During my second and final year at Ruskin I applied to University College, Durham, and for two courses at the University of Manchester. I also put down York and some other place to make up the numbers. Both York and the other place asked me for interview but I declined the requests as both Durham and Manchester left me with three degree courses to choose from, having made their offers as part of their interviews.
I went to Durham with a view to reading Politics and Modern History. The interview was pro-forma as it was made pretty clear right from the start that a college that was almost entirely made up of former public school boys quite fancied having a mature Ruskin student who had left school at 15 and lived in a Manchester council house.
What put me off Durham was the air of Oxford rejection that I noted after the interview when I mooched around the town. I remember calling into the Durham Union Society’s building to confirm at the general office that my Oxford Union card gave me reciprocal rights with Durham’s version. The fellow behind the counter began to make a hissing sound when I mentioned Oxford and said that we probably did that about Durham.
“No, only about Cambridge,” was my reply, which left him looking pretty crestfallen.
My next interview was also for Politics and Modern History, but at Manchester. The interviewer asked me who my tutor was at Ruskin and I replied that the head of the history department was a Dr. Victor Treadwell. He nodded at that and bowled me an easy ball as his next question, but as I answered it I could see that he was not actually taking any notice of my reply.
“Treadwell, did you say Treadwell?”
“Er, yes, he was my tutor and he heads the department.”
He then asked another easy question and as before took no notice of my answer.

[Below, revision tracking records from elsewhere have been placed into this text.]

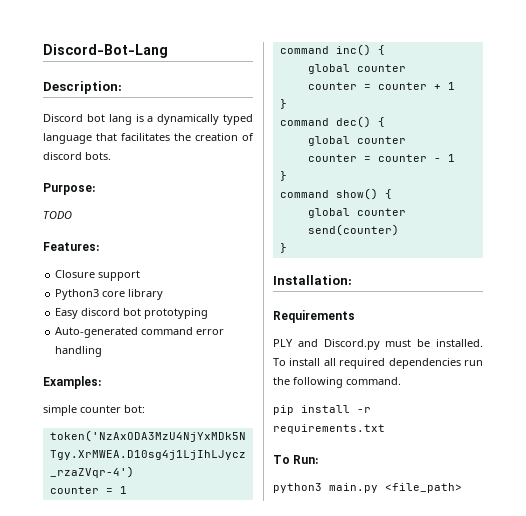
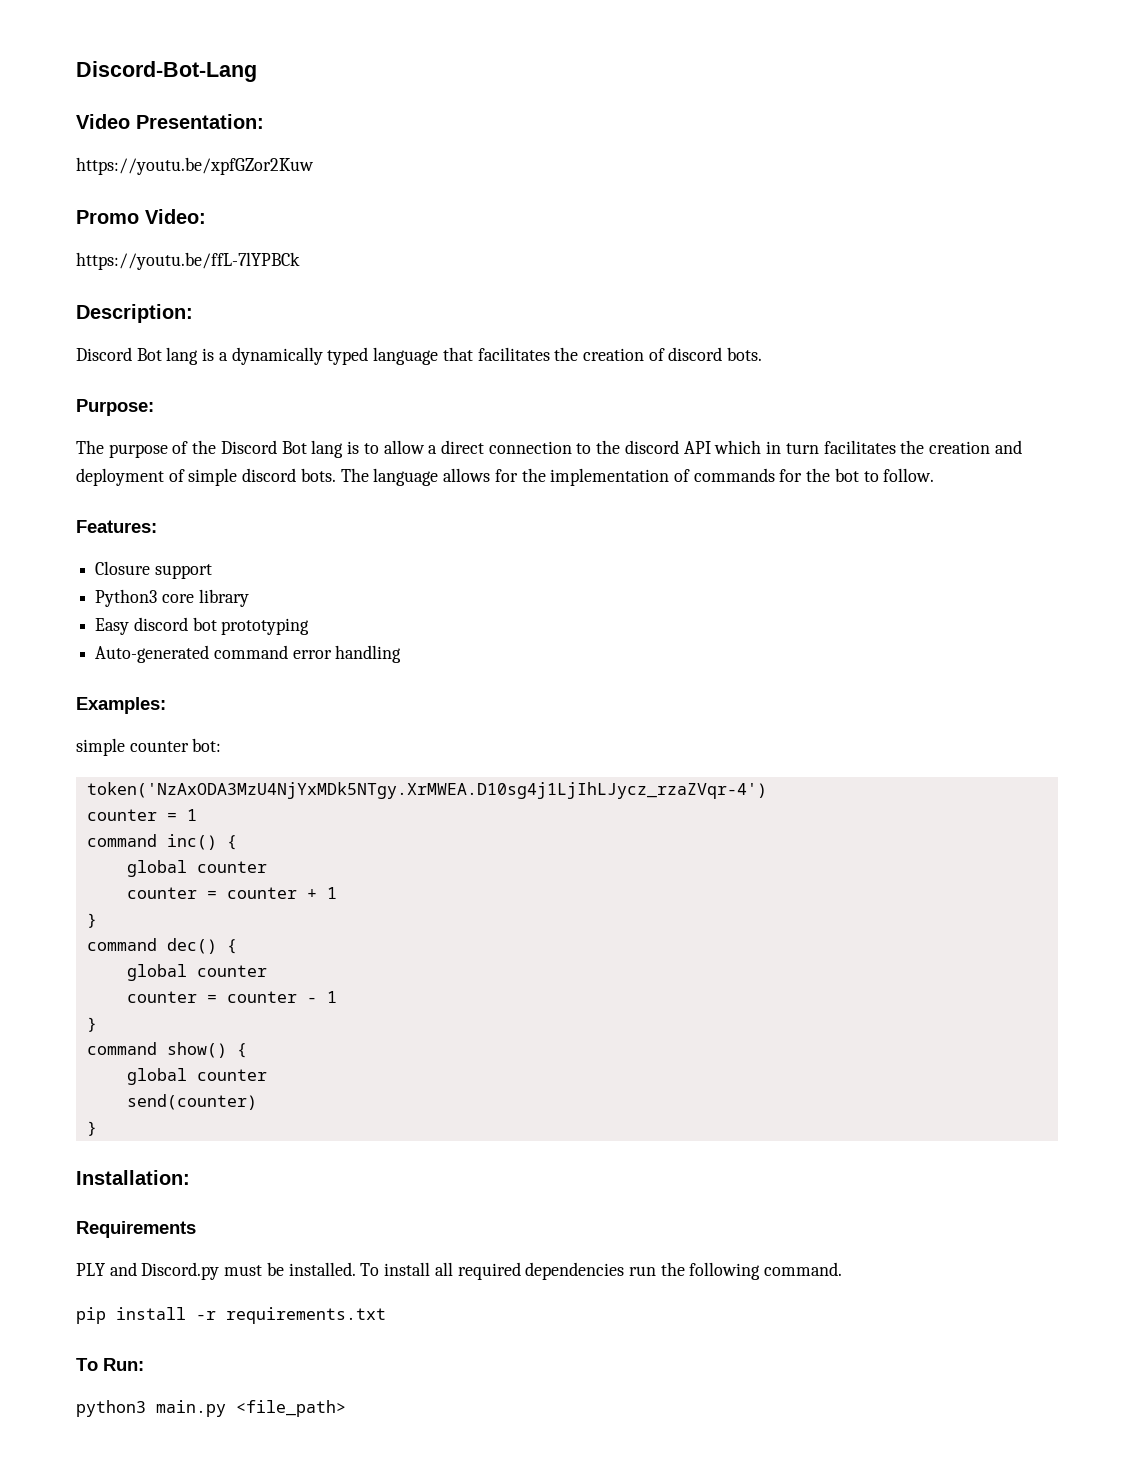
(168, 51) none -> [76,114,264,129] [76,157,314,175] [76,209,206,224] [76,252,300,270] // Video Presentation: // https://youtu.be/xpfGZor2Kuw // Promo Video: // https://youtu.be/ffL-7lYPBCk
[86,114,105,122] bot -> [136,348,162,361] Bot
[43,211,72,219] TODO -> [76,440,1022,458] [76,468,935,486] The purpose of the Discord Bot lang is to allow a direct connection to the discord API which in turn facilitates the creation and deployment of simple discord bots. The language allows for the implementation of commands for the bot to follow.

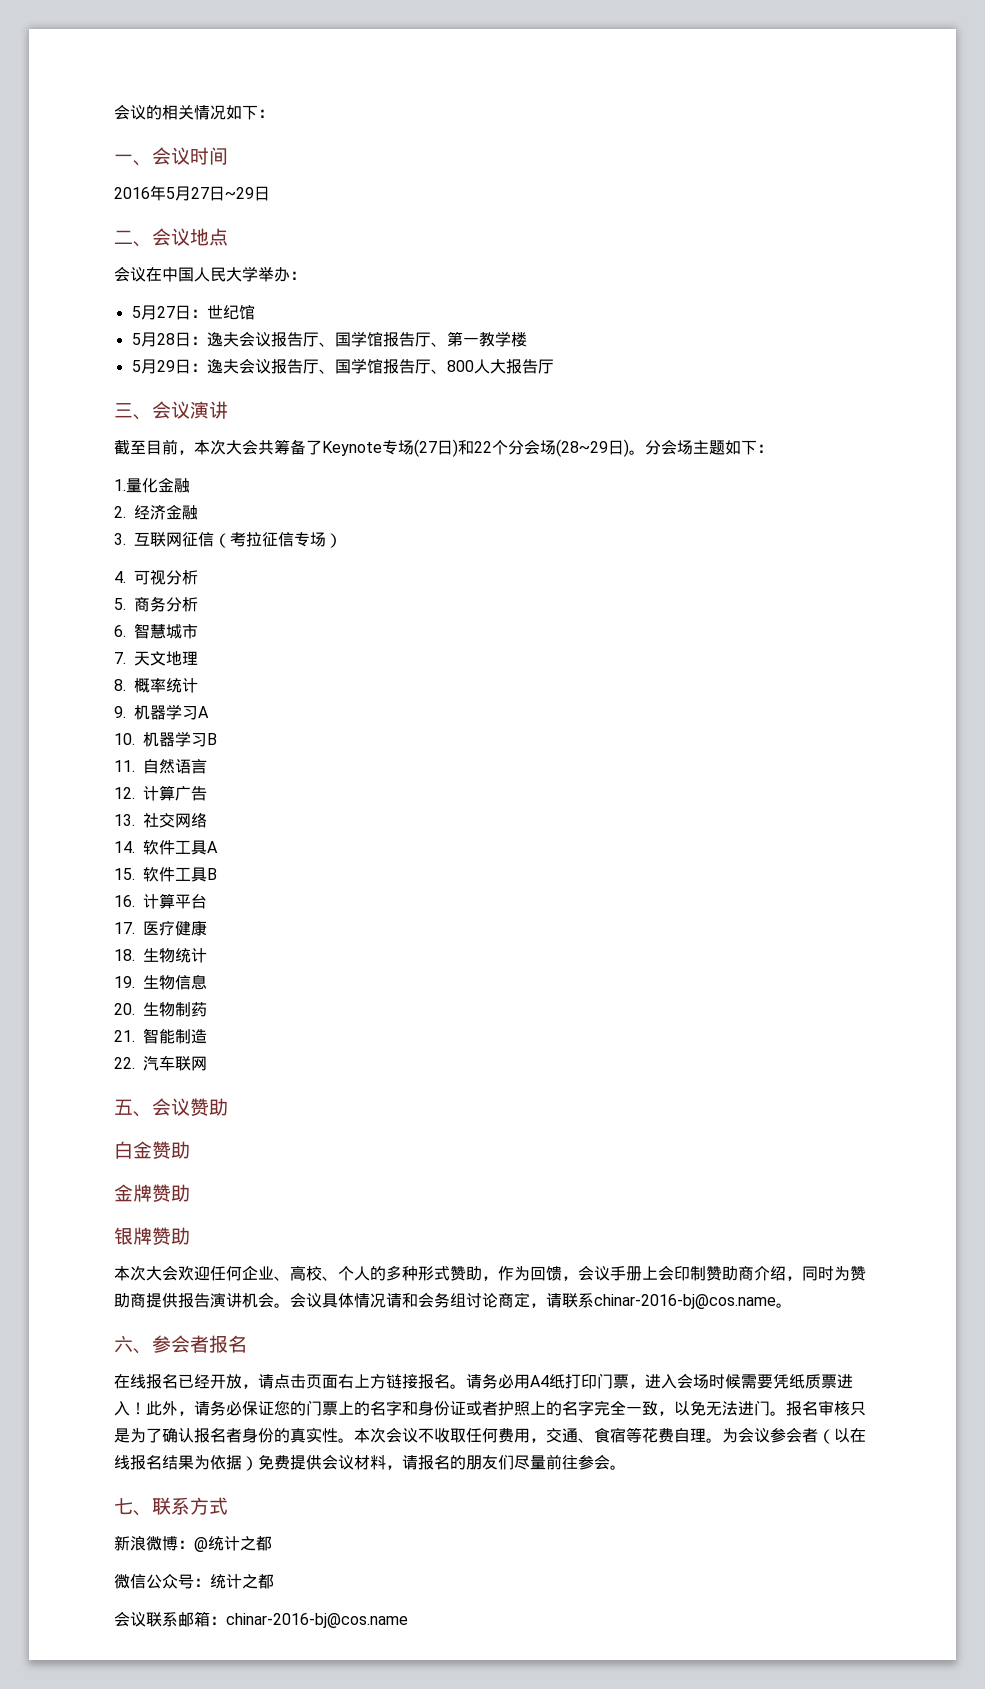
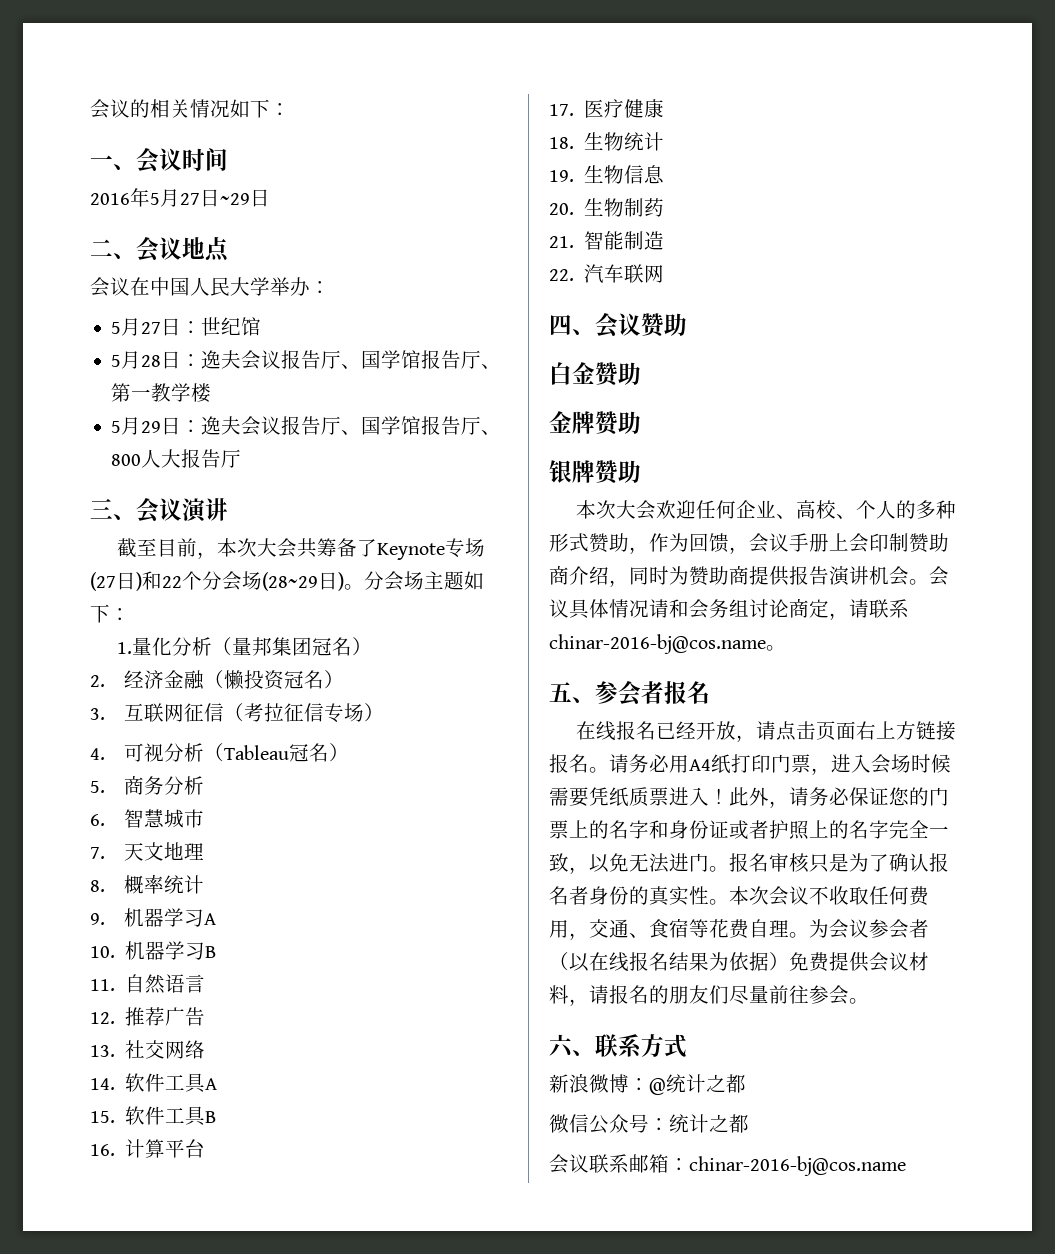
[158,478,190,493] 金融 -> [171,637,372,656] 分析（量邦集团冠名）
(198, 512) none -> [203,670,344,690] （懒投资冠名）
(198, 577) none -> [203,743,349,762] （Tableau冠名）
[143,785,175,801] 计算 -> [124,1007,165,1026] 推荐
[114,1099,133,1115] 五 -> [549,314,572,335] 四
[114,1335,133,1353] 六 -> [549,682,572,702] 五
[114,1498,133,1515] 七 -> [549,1034,574,1058] 六

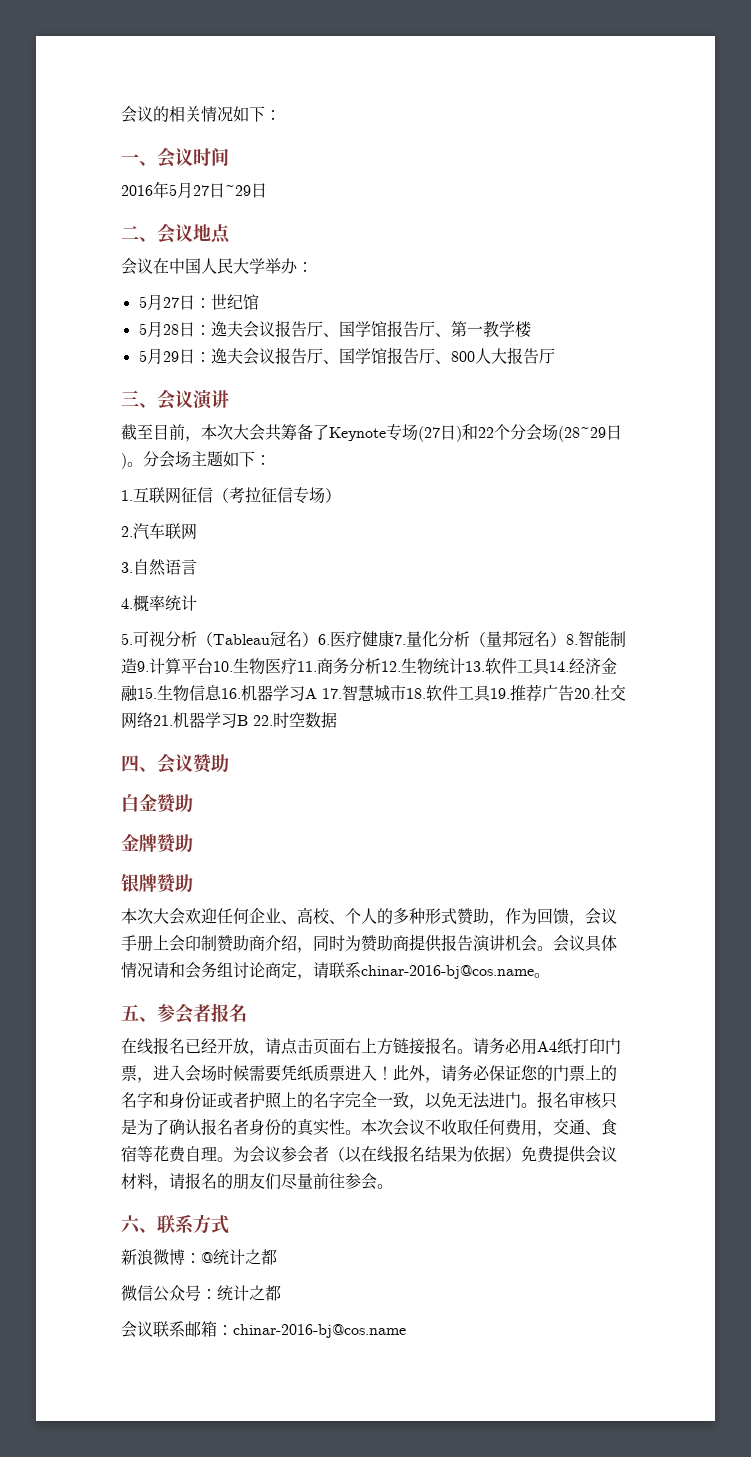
[131,637,372,656] [90,670,344,690] [90,708,105,720] 量化分析（量邦集团冠名） // 2.经济金融（懒投资冠名） // 3. -> (133, 495) none
[90,748,105,760] 4. -> [121,523,197,540] [121,559,197,576] [121,595,197,612] [121,633,133,645] 2.汽车联网 // 3.自然语言 // 4.概率统计 // 5.
[90,776,204,795] [90,809,204,828] [90,842,204,861] [90,875,204,894] [90,908,216,927] [90,941,216,960] [90,974,205,994] [90,1007,205,1026] [90,1040,205,1059] [90,1073,217,1093] [90,1106,216,1126] [90,1139,205,1158] [549,99,664,118] [549,132,664,151] [549,165,664,184] [549,198,664,217] [549,231,664,250] [549,264,664,283] // 5.商务分析 // 6.智慧城市 // 7.天文地理 // 8.概率统计 // 9.机器学习A // 10.机器学习B // 11.自然语言 // 12.推荐广告 // 13.社交网络 // 14.软件工具A // 15.软件工具B // 16.计算平台 // 17.医疗健康 // 18.生物统计 // 19.生物信息 // 20.生物制药 // 21.智能制造 // 22.汽车联网 -> [318,630,626,647] [121,658,617,675] [121,684,626,702] [121,712,337,729] 6.医疗健康7.量化分析（量邦冠名）8.智能制造9.计算平台10.生物医疗11.商务分析12.生物统计13.软件工具14.经济金融15.生物信息16.机器学习A 17.智慧城市18.软件工具19.推荐广告20.社交网络21.机器学习B 22.时空数据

“Treadwell… Irish customs policy, eighteenth century?”
“Yes, that’s the man,” I replied.
“Good God! I remember him at a seminar and he said…”
The rest of the interview was taken up with a hymn of praise from a Manchester academic for my Ruskin tutor and ended with the comment: “Well, if you’re good enough for Treadwell, I suppose you’re good enough for us.”
My second interview at Manchester was with the American Studies Department and took place a day or so after Oxford rejected Margaret Thatcher for an honorary degree. Hard though it may be to believe in these internet days, but in 1985 people in Manchester had to wait for letters from Oxford if they wanted the real gossip. So, the interview, such as it was, consisted of telling an ever growing band of Manchester dons just how much fun had been had in Oxford on that glorious day.
People fired questions at me about this or that college and the reaction there, and I realised that they had graduated from those institutions and were hoping for a good bit of first rate, first hand gossip that could be swapped over dinner than evening.
Looking back, I cannot think of any of my Ruskin contemporaries who did not pass from Ruskin to a serious, heavyweight university. Those universities knew enough about Ruskin to know that having managed to get into the college we were a safe bet for an offer.
Ruskin College, Oxford, acted as our gateway to the serious universities and we took full advantage of the fact that the college had given us the chance to have those options that we would not otherwise have had if we had not been able to call ourselves Ruskin students.
Kenneth Bell’s writings are available from Amazon, and the paperback versions can also be ordered via your favourite bookshop. If you want signed copies please drop him a line to firstname.lastname@example.org. He blogs at www.kenbell.info, when the mood takes him.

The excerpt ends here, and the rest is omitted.